» **Records to use**:
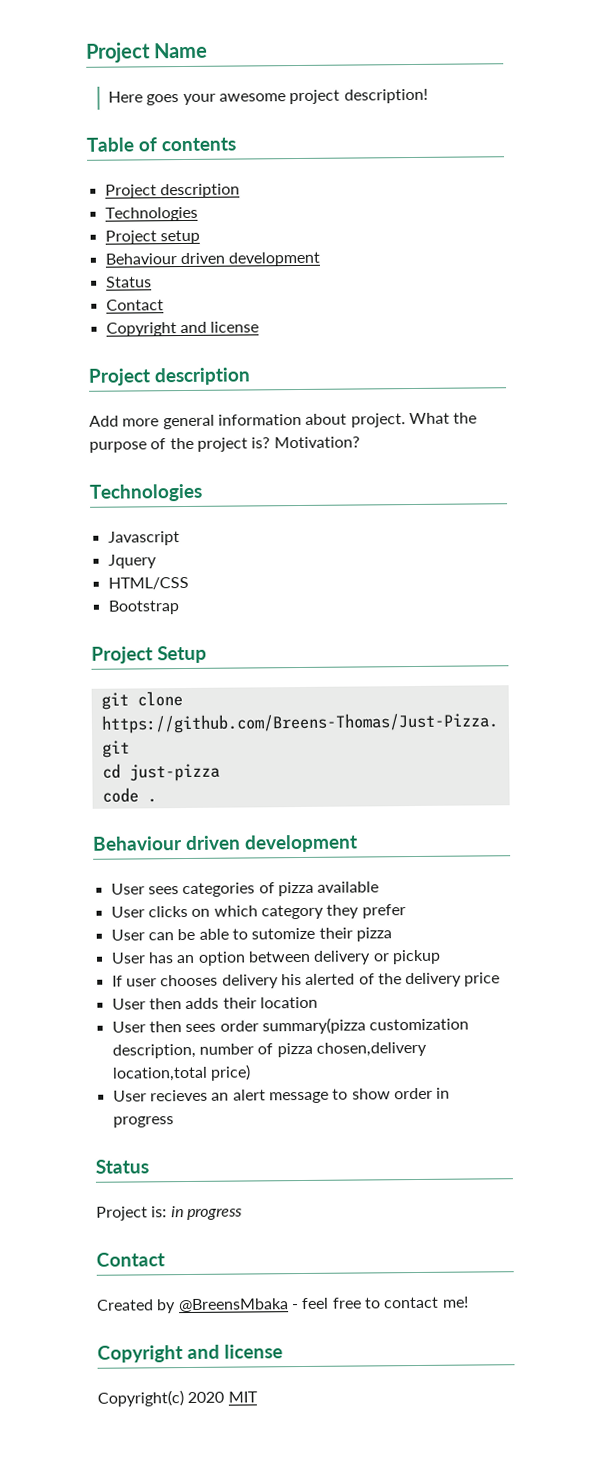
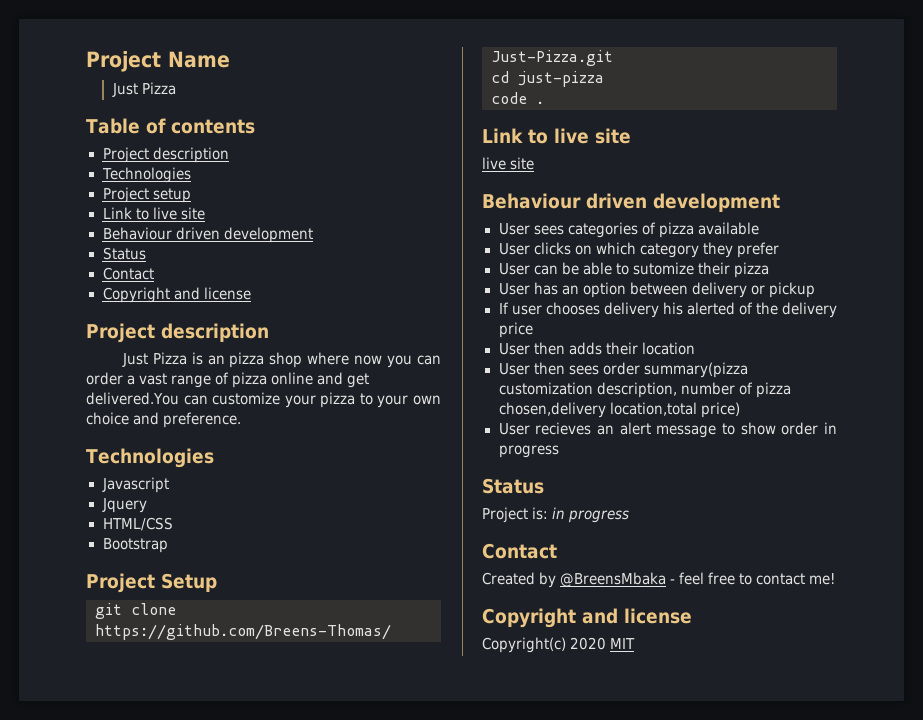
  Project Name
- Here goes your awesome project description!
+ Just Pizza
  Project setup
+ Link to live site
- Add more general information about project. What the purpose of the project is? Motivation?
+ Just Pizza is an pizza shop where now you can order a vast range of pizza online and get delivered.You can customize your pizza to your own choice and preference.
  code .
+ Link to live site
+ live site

» **What you need to do**: For the records above, give every line again exactly and skip the pictures.

» **Task result**:
  Project Name
- Here goes your awesome project description!
+ Just Pizza
  Project setup
+ Link to live site
- Add more general information about project. What the purpose of the project is? Motivation?
+ Just Pizza is an pizza shop where now you can order a vast range of pizza online and get delivered.You can customize your pizza to your own choice and preference.
  code .
+ Link to live site
+ live site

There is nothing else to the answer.